Piyush Gupta

Piyush GuptaPiyush Gupta

Piyush Gupta received his Bachelor of Science degree in mathematics from the University of Chicago. He received his PhD in Biology at MIT, studying various aspects of cancer progression with Robert Weinberg. In post-doctoral research with Eric Lander at the Broad Institute, he applied the tools of genomics to cancer biology. He is currently a member of the Whitehead Institute and is an as Assistant Professor in the Department of Biology at MIT. His laboratory studies the signaling pathways that control stem-differentiation decisions in adult tissues and the role that cell-state perturbations play in cancer progression and therapy response.

His first lecture presented on Monday May 11th 2011 was titled:

“The Translation of Basic Cancer Research From Laboratory to Clinic”

The objective of basic cancer research is to understand the molecular and biological processes that underlie the formation and progression of cancer. While the development of novel treatments is not its immediate goal, basic research has had remarkable success in enabling some of the most effective and promising anti-cancer therapies. Taking two fundamental questions about cancer biology as a starting point, this presentation will trace the path of curiosity-driven research and its culmination in the translation of research discoveries into novel classes of anti-cancer therapies.

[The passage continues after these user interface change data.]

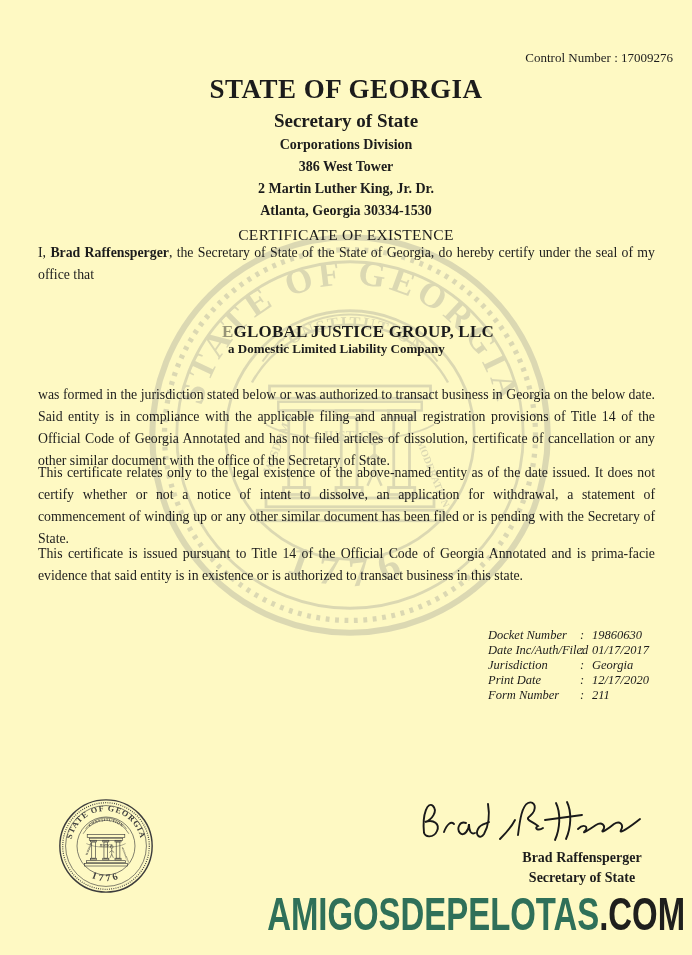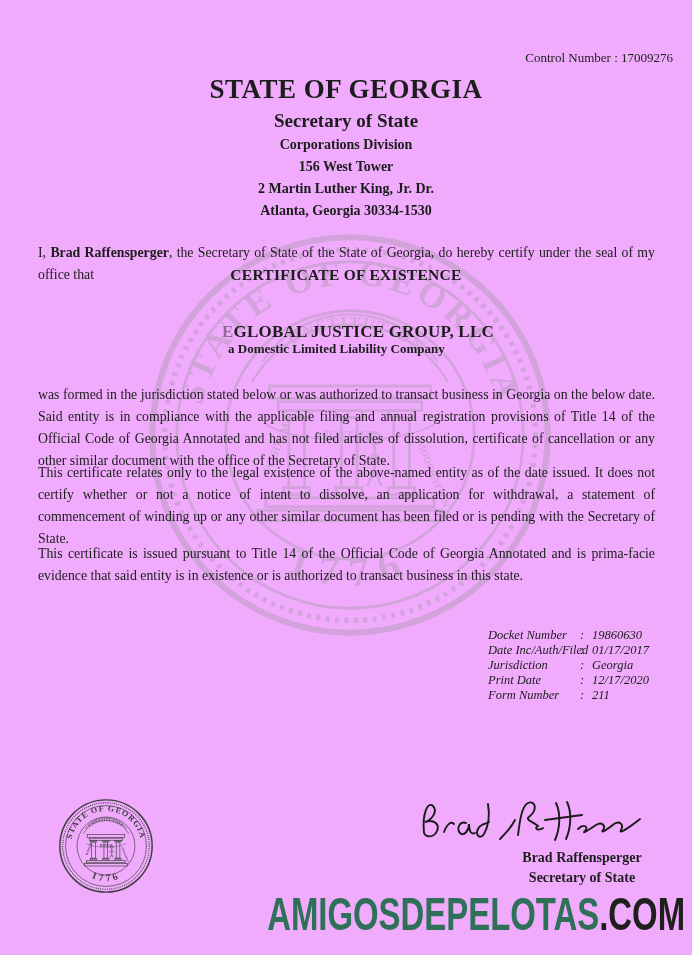"Control Number : 17009276" .page { background: #f0abfc -> #fef9c3 }
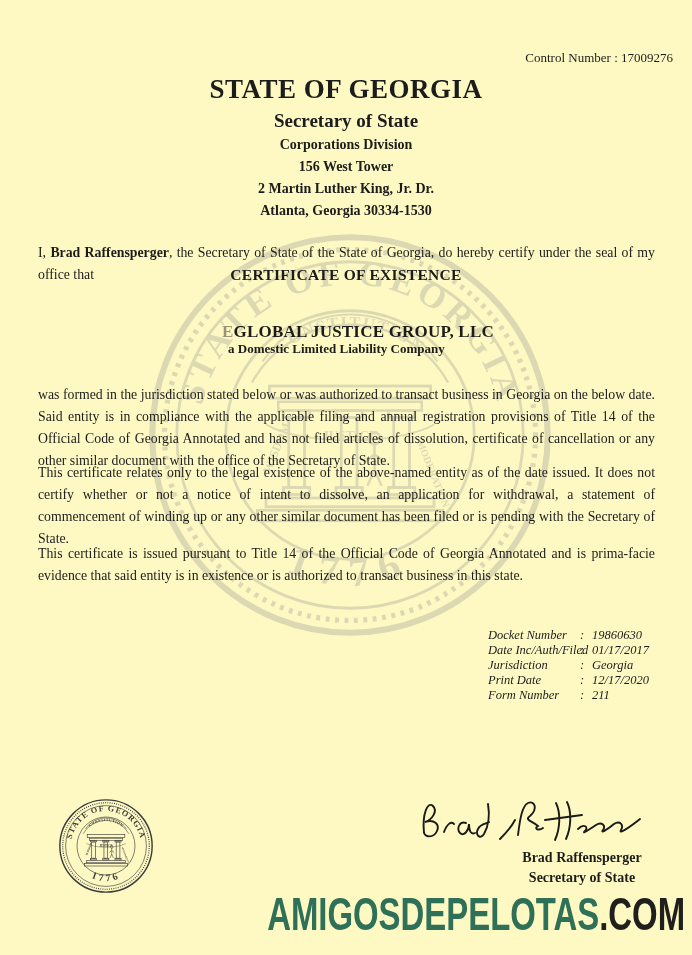"156 West Tower" div.header-line { text: 156 -> 386 }
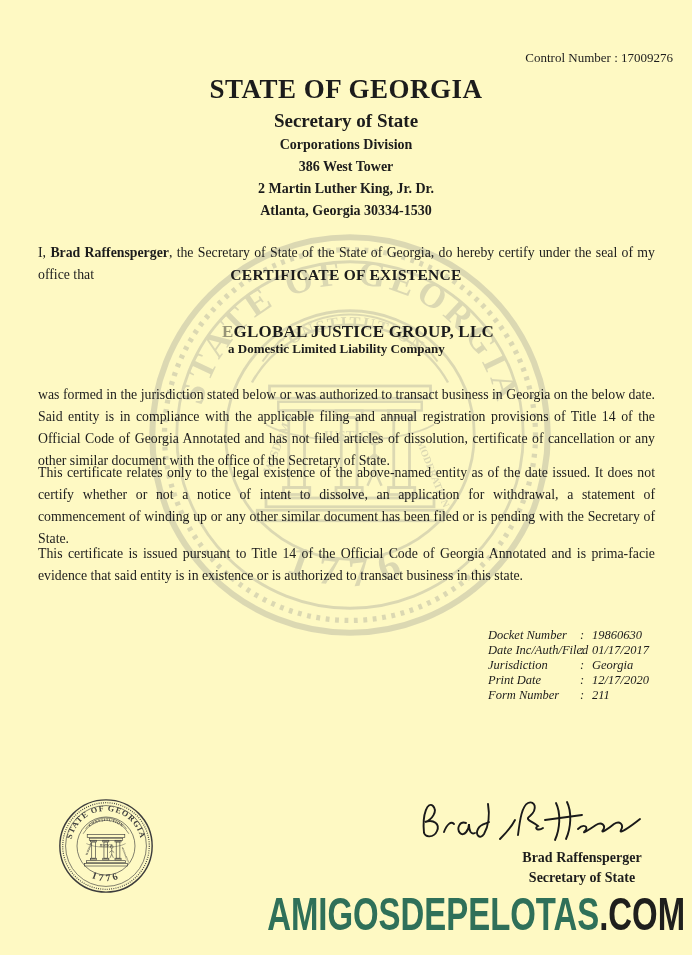"CERTIFICATE OF EXISTENCE" .cert-title { font-weight: bold -> normal; margin-top: 40px -> none }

His second lecture presented on Monday May 12th 2011 was titled:

Identification of Selective Chemical Inhibitors of Cancer Stem Cells

 Subpopulations of cells in tumors, termed cancer stem cells (CSCs), exhibit numerous malignant traits including increased invasive and metastatic ability, as well as an increased resistance to cell death. CSCs are also resistant to radiation and many forms of chemotherapy. Although there is a clear need to identify agents that can target CSCs, the transience of CSC subpopulations in culture has made it difficult to identify such agents via classical screening strategies. We have developed a novel high-throughput screening strategy to identify chemical compounds that are selectively toxic towards CSCs. This strategy utilizes sibling paired populations of cells that have or have not been stably trapped in a CSC-like state through induction of an epithelial-to-mesenchymal transition (EMT), a transdifferentiation program closely linked to the CSC state. Implementation of this approach in a screen of over 310,000 compounds has resulted in the discovery of compounds that exhibit high selective toxicity towards CSCs and cancer cells having undergone an EMT. This presentation will describe the screening approach and results, and will also discuss how the identified selective compounds are being used as probes of CSC biology.